His tiny blue eyes peeked open; still sluggish, but a sign. 

I barely could wipe a tear from my face as another took its place; kissing his forehead and wiping the cold water off instantly with relief. 

“Why buddy, why? Why would you do that, you know better.” 

“My…stego…walk away.” He whispered at me, full conviction in his infantile gaze, even while struggling against the hypothermia that was still deciding how deeply it wanted to settle in. 

I was already calling 911 as he pointed back towards the forest. 

“I touch it…stego alive and walked away.” He whispered again. 

My cold fingers could barely work the phone but I fought through it. 

“It’s okay bud. Stego is okay. You’re gonna be okay—“ 

“Daddy…” He pointed up at the shadow now looming over the house from the forest. Snickers whimpered through the doggy door from fright as the shadow of a long neck grew in size; starting atop the roof and stretching out over the damp ground below. 

“Hello? 911 what’s your emergency, hello?” The operator called for me in vein. 

I could barely believe my eyes as my son’s plastic, fake stegosaurus peeked it’s very alive head against the window. 

Smiling…at my son. 

I knew it to be the same toy from the marker stains he had drawn, now full-scale size on it’s neck. 

“I touch stego, and stego came alive. I find him…sorry Daddy.”

Avery started to cry, from both frosty pain and my possible disappointment. 

“Shh Shh it’s ok bud. I’m not mad. I’m not mad. I”m…”

In shock is what I was. 

The brought-back-to-life toy garnered the attention of Psyllium industries rather quickly. The next week had been a blur. Being flown off to help my son “recover.” To make sure he was cured of his hypothermia and newly acquired skill; later to find out his near death experience had caused him to develop the ICG, or the Imagination Creation Gene as they dubbed it. 

The week turned into months, and now they have spent more time trying to replicate Avery’s ICG rather than cure it. And replicating an ability from someone’s DNA isn’t exactly something that promises no harm to come to its subject. I can see the need to unlock its secret lingering behind their team of scientists’ eyes. Every feigned smile, every even-keel promise to take the best care of my son only getting harder each time they fail to steal his gifts for their own purpose. It’s only a matter of time before their ethics on how to treat a child are bought out by a thirst for knowledge. Or worse, money. 

So I stayed up to build the rest of the lego city while Avery was asleep in order to hide the fastest looking hot wheels from his stockpile of toys they kept him pacified with. Along with a lovely little firecracker i’d slowly made over time from the debris littering the lab floors where they conduct their tests with Avery; aided by materials scraped from utensils, debris, anything I could find in my cell of a “dorm room.” The little fire starter’s boom wouldn’t be so little after meeting my son’s touch.

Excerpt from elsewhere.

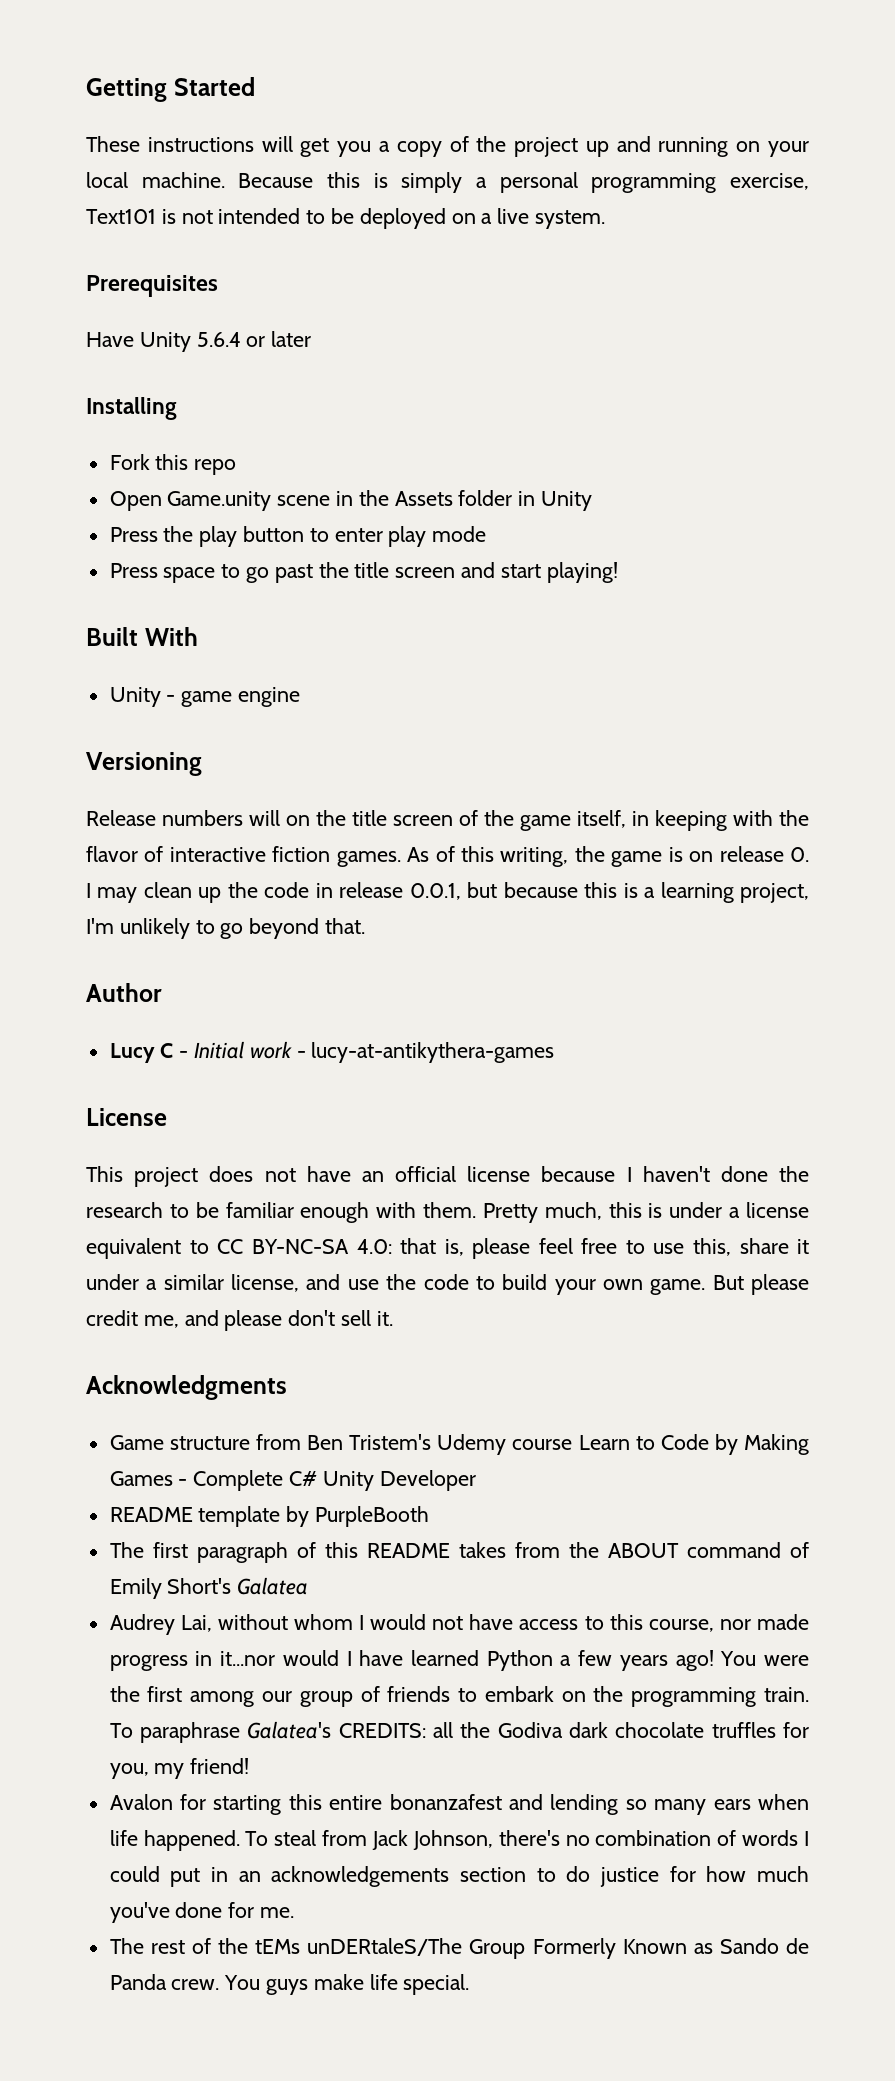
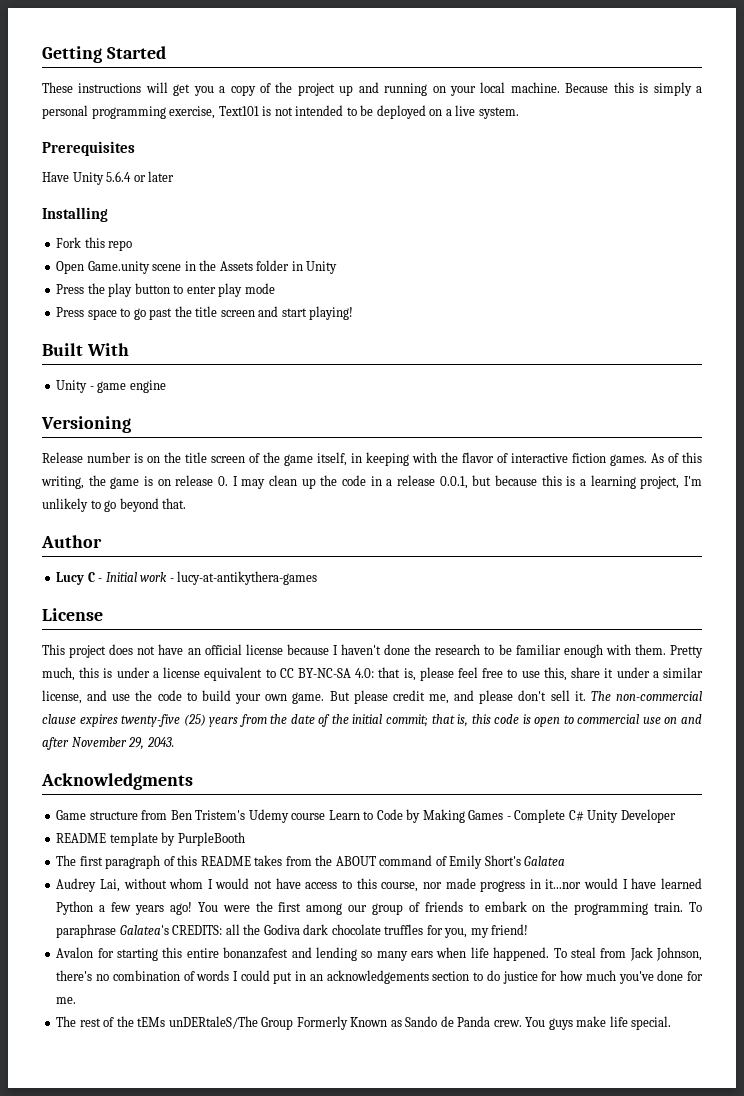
[162,810,281,826] numbers will -> [87,452,143,463] number is
(333, 890) none -> [386,479,393,486] a
(393, 1318) none -> [590,691,702,701] [42,714,702,727] [42,737,174,750] The non-commercial clause expires twenty-five (25) years from the date of the initial commit; that is, this code is open to commercial use on and after November 29, 2043.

My chemist father would be proud to know his son actually paid attention all those years. And I’ll tell you myself once I get us out of here and find you and mom again.

Nap time would be over soon. And when he awoke, Avery and I would play a game; bring things daddy asks you to, to life.

Perhaps we’d even visit our friend stego they kept locked up in the adjacent chamber to experiment on. I’m sure he’d love to file a complaint about their hospitality as well, and would be eager to help. 

Whatever happens after we get out, I’ll face it as it comes, but right now I had only one thing on my mind. And no one was going to stand in my way of achieving it.  

I wasn’t going to let them put their hands on my son any longer.